THE NEGLECTED WIFE.
———
BY ROBERT MORRIS.
———
“Oh! there were hours
When I could hang forever on his eye,
And Time, who stole with silent swiftness by,
Strew’d, as he hurried on, his path with flowers.”
The relations of life abound with solemn warnings and touching incidents. Scarcely a community exists, however small, the history of which is not replete with scenes that, if delineated by the pen of a master spirit, and embellished with a few of the golden rays of fancy, would not seem fraught with romance. Nay, there is scarcely a family of any extent that has not stories in its private chronicles, “lights and shadows,” joys and sorrows, full of interest, and calculated, when suitably embellished and elaborated, to “point a moral or adorn a tale.” We “live, move and breathe” in a world of mystery. The shadows which veil a single year—nay, a single day—from the eye of poor mortality, may to some be charged with death and desolation, while to others they may serve to shut out the glorious light of hope and happiness and prosperity.

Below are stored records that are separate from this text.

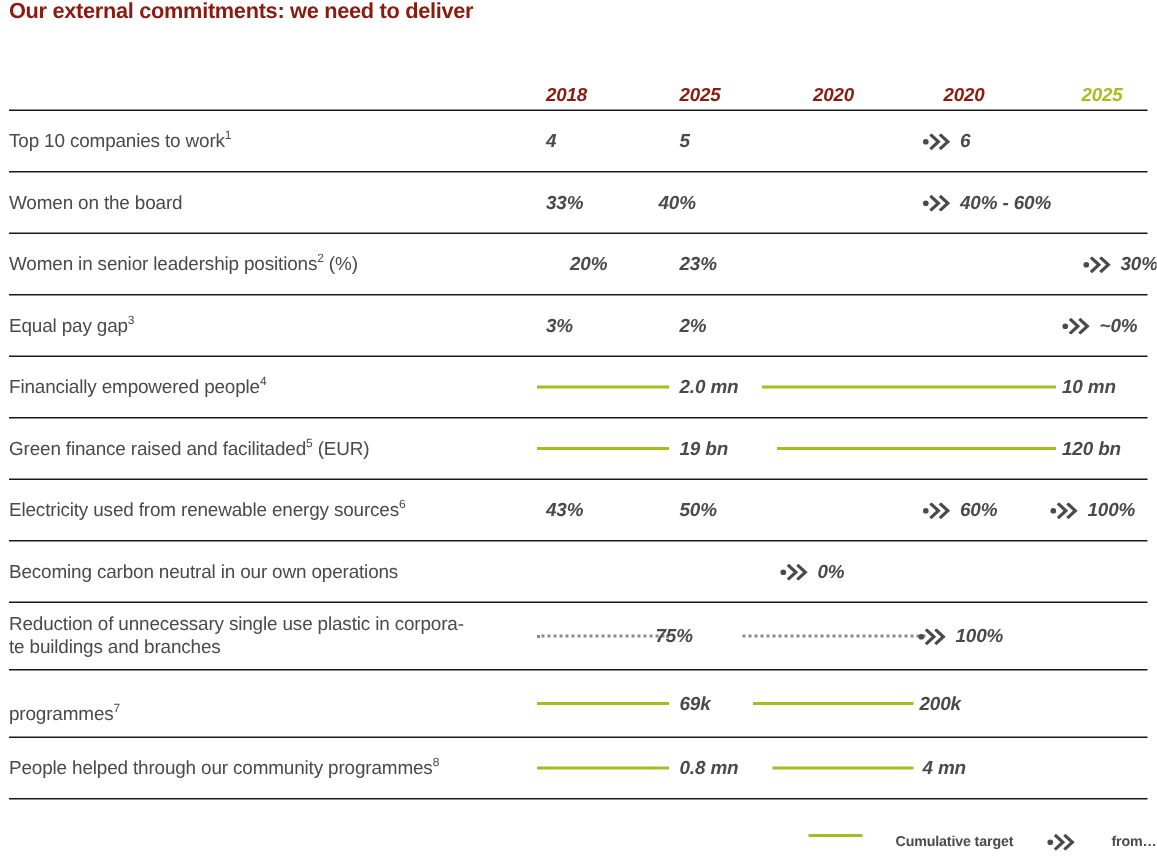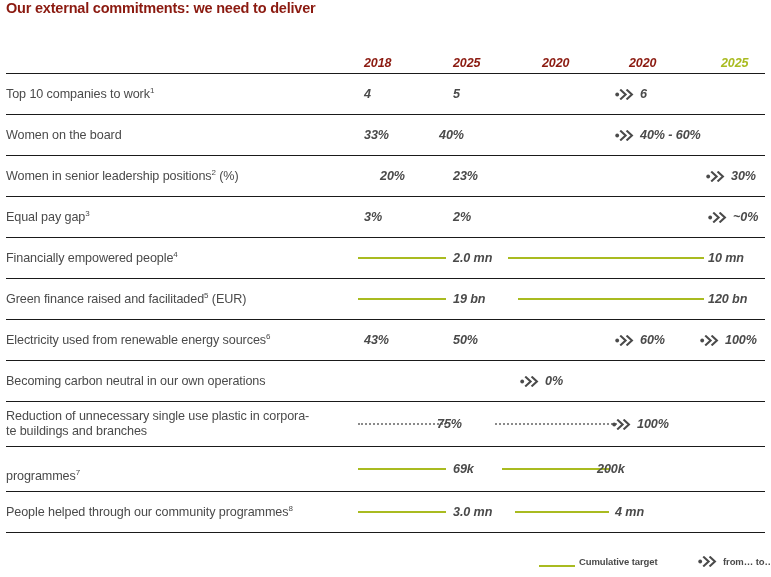--- a/index.html
+++ b/index.html
@@ -215,7 +215,7 @@
       <div class="values">
         <span class="cell" style="left:30px">20%</span>
         <span class="cell" style="left:103px">23%</span>
-        <span class="cell" style="left:356px">
+        <span class="cell" style="left:372px">
           <span class="chev">
             <svg width="21" height="11" viewBox="0 0 21 11">
                 <circle cx="2.2" cy="5.5" r="1.9" fill="#4a4a4a"></circle>

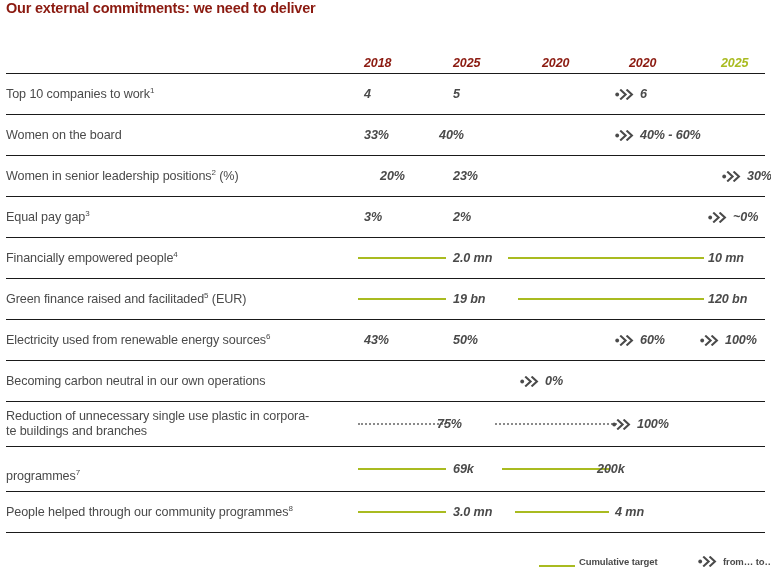--- a/index.html
+++ b/index.html
@@ -355,7 +355,7 @@
         <span class="line" style="left:8px; width:88px"></span>
         <span class="cell" style="left:103px">69k</span>
         <span class="line" style="left:152px; width:107px"></span>
-        <span class="cell" style="left:247px">200k</span>
+        <span class="cell" style="left:263px">200k</span>
       </div>
     </div>
 

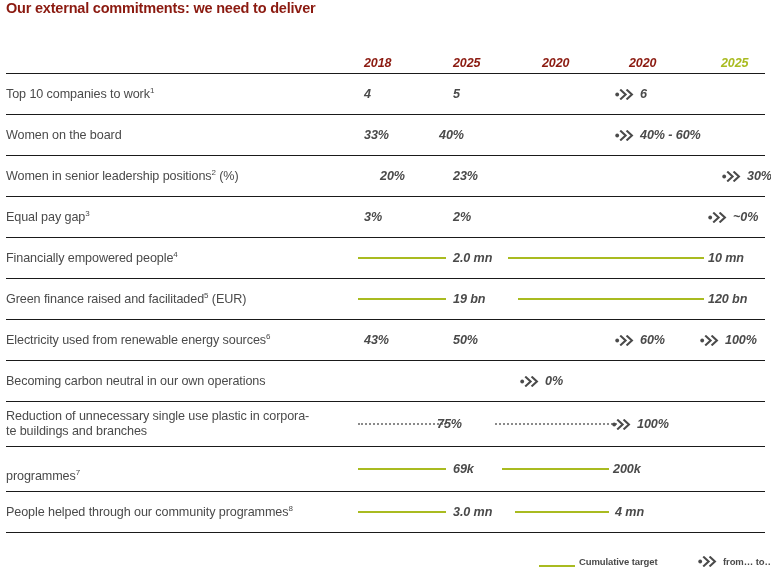--- a/index.html
+++ b/index.html
@@ -365,7 +365,7 @@
       </div>
       <div class="values">
         <span class="line" style="left:8px; width:88px"></span>
-        <span class="cell" style="left:103px">3.0 mn</span>
+        <span class="cell" style="left:103px">0.8 mn</span>
         <span class="line" style="left:165px; width:94px"></span>
         <span class="cell" style="left:265px">4 mn</span>
       </div>

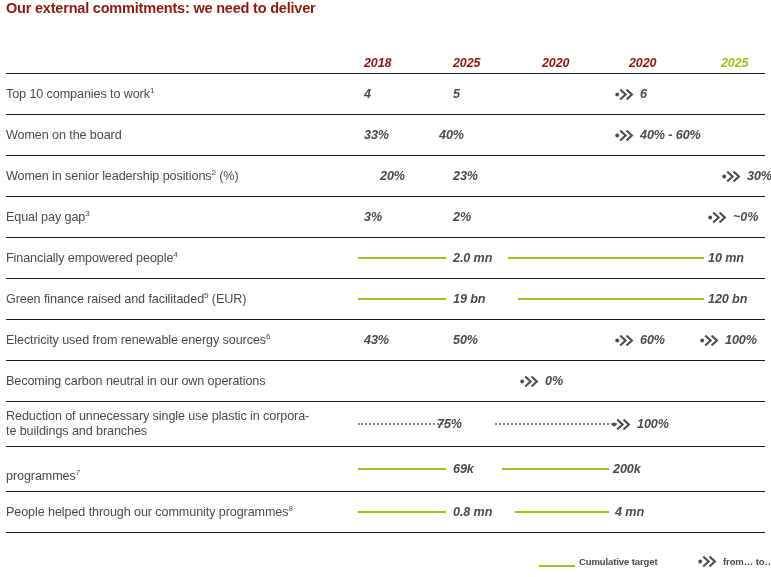--- a/index.html
+++ b/index.html
@@ -132,8 +132,8 @@
   .legend-item {
     position: absolute;
     display: flex;
-    align-items: flex-end;
-    gap: 4px;
+    align-items: flex-start;
+    gap: 22px;
     font-size: 9.5px;
     font-weight: bold;
     color: #4a4a4a;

The incident which to-day gladdens the heart and kindles the expectation, may to-morrow prove but as the lightning’s flash, that foreruns the bolt of the destroyer. Thus we know not what is best for us, and while seeking to deserve the due of virtue and integrity, we should check our own hearts when envying the apparent success of another, and murmuring at what, to our imperfect vision, may appear an unequal distribution of the blessings of Providence.